┌─ Available records

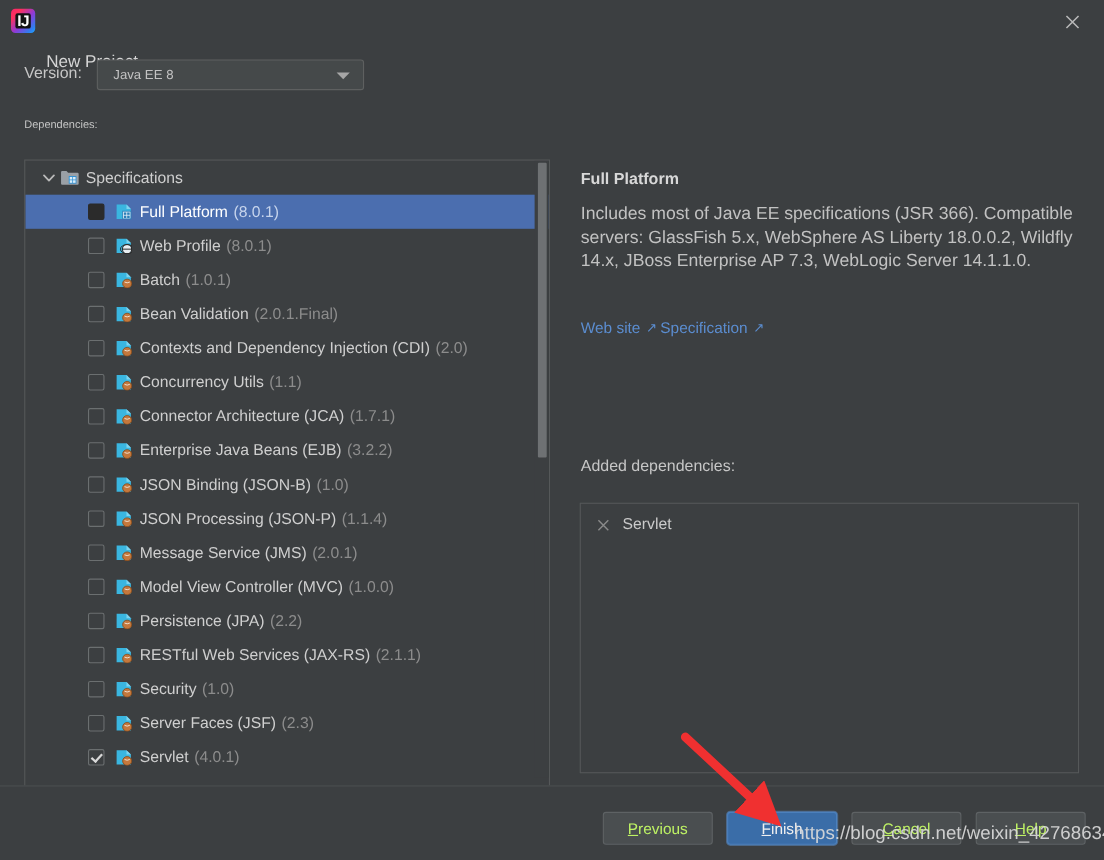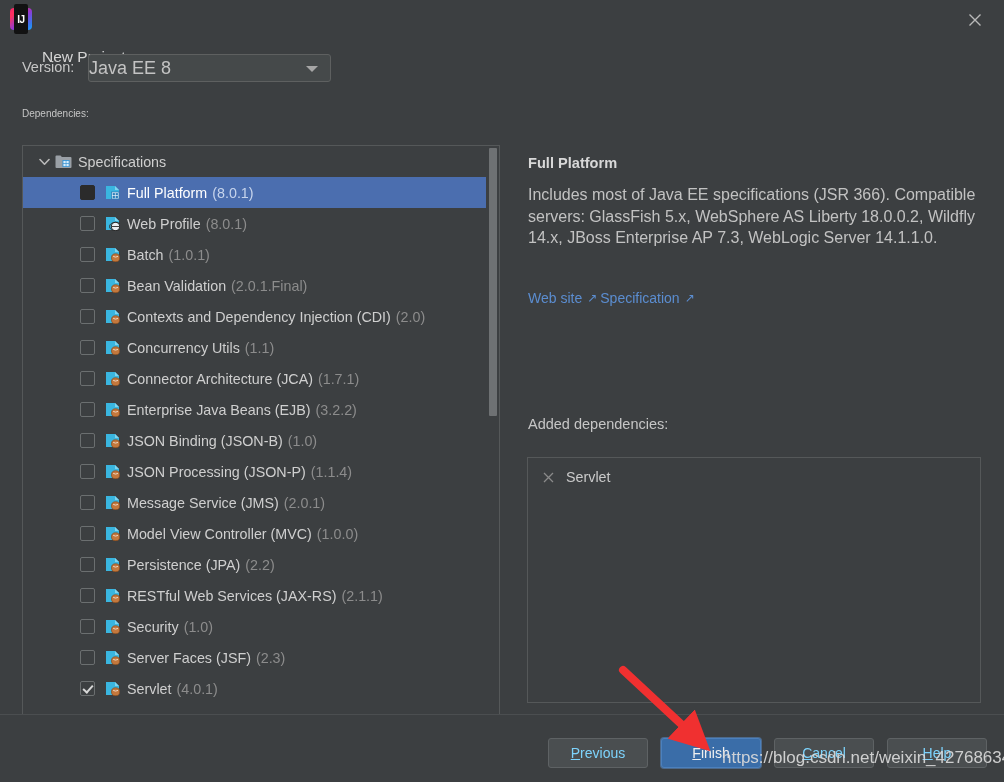--- a/index.html
+++ b/index.html
@@ -23,23 +23,23 @@
     background: #3c3f41;
     display: flex; align-items: center;
   }
   #app-logo {
     position: absolute; left: 10px; top: 8px; width: 22px; height: 22px;
     border-radius: 4px;
     background: linear-gradient(135deg, #f7256a 0%, #fe315d 22%, #8e3ad6 55%, #2f7ff0 85%, #1ea8ff 100%);
     display: flex; align-items: center; justify-content: center;
   }
   #app-logo .inner {
-    width: 14px; height: 30px; background: #121212; border-radius: 2px;
+    width: 14px; height: 14px; background: #121212; border-radius: 2px;
     display: flex; align-items: center; justify-content: center;
-    color: #ffffff; font-size: 10px; font-weight: bold; letter-spacing: -0.5px;
+    color: #ffffff; font-size: 14px; font-weight: bold; letter-spacing: -0.5px;
     font-family: "Liberation Sans", sans-serif;
   }
   #dialog-title {
     position: absolute; left: 42px; top: 8px;
     font-size: 15.5px; color: #d5d5d5; line-height: 22px; margin-top: 38px;
   }
   #close-button {
     position: absolute; right: 12px; top: 8px;
     width: 34px; height: 24px;
     display: flex; align-items: center; justify-content: center;
@@ -55,21 +55,21 @@
   #version-combo {
     position: absolute; left: 88px; top: 54px;
     width: 243px; height: 28px;
     background: #45494a;
     border: 1px solid #5e6060;
     border-radius: 3px;
     display: flex; align-items: center;
     cursor: pointer;
   }
   #version-combo .value {
-    margin-left: 0; font-size: 18px; color: #c3c3c3;
+    margin-left: 14px; font-size: 12px; color: #c3c3c3;
   }
   #version-combo .chev {
     position: absolute; right: 12px; top: 11px;
     width: 0; height: 0;
     border-left: 6px solid transparent;
     border-right: 6px solid transparent;
     border-top: 6px solid #a6a6a6;
   }
 
   
@@ -210,21 +210,21 @@
     position: absolute; left: 0; top: 714px; width: 1004px; height: 68px;
     background: #3c3f41;
     border-top: 1px solid #4b4e50;
   }
   .btn {
     position: absolute; top: 23px;
     height: 30px;
     border: 1px solid #5e6264;
     border-radius: 3px;
     background: #4a4e50;
-    color: #7dd3fc;
+    color: #bef264;
     font-size: 14px;
     display: flex; align-items: center; justify-content: center;
     cursor: pointer;
     font-family: "Liberation Sans", sans-serif;
   }
   .btn .mn { text-decoration: underline; }
   #btn-previous { left: 548px; width: 100px; }
   #btn-finish {
     left: 661px; width: 100px;
     background: #3a6da8;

└─

Activity —
Exactly the lines from the top of the entries through the line with "border-radius: 4px;", inclusive, must be given again, with every picture omitted.

Finished exercise —
--- a/index.html
+++ b/index.html
@@ -23,23 +23,23 @@
     background: #3c3f41;
     display: flex; align-items: center;
   }
   #app-logo {
     position: absolute; left: 10px; top: 8px; width: 22px; height: 22px;
     border-radius: 4px;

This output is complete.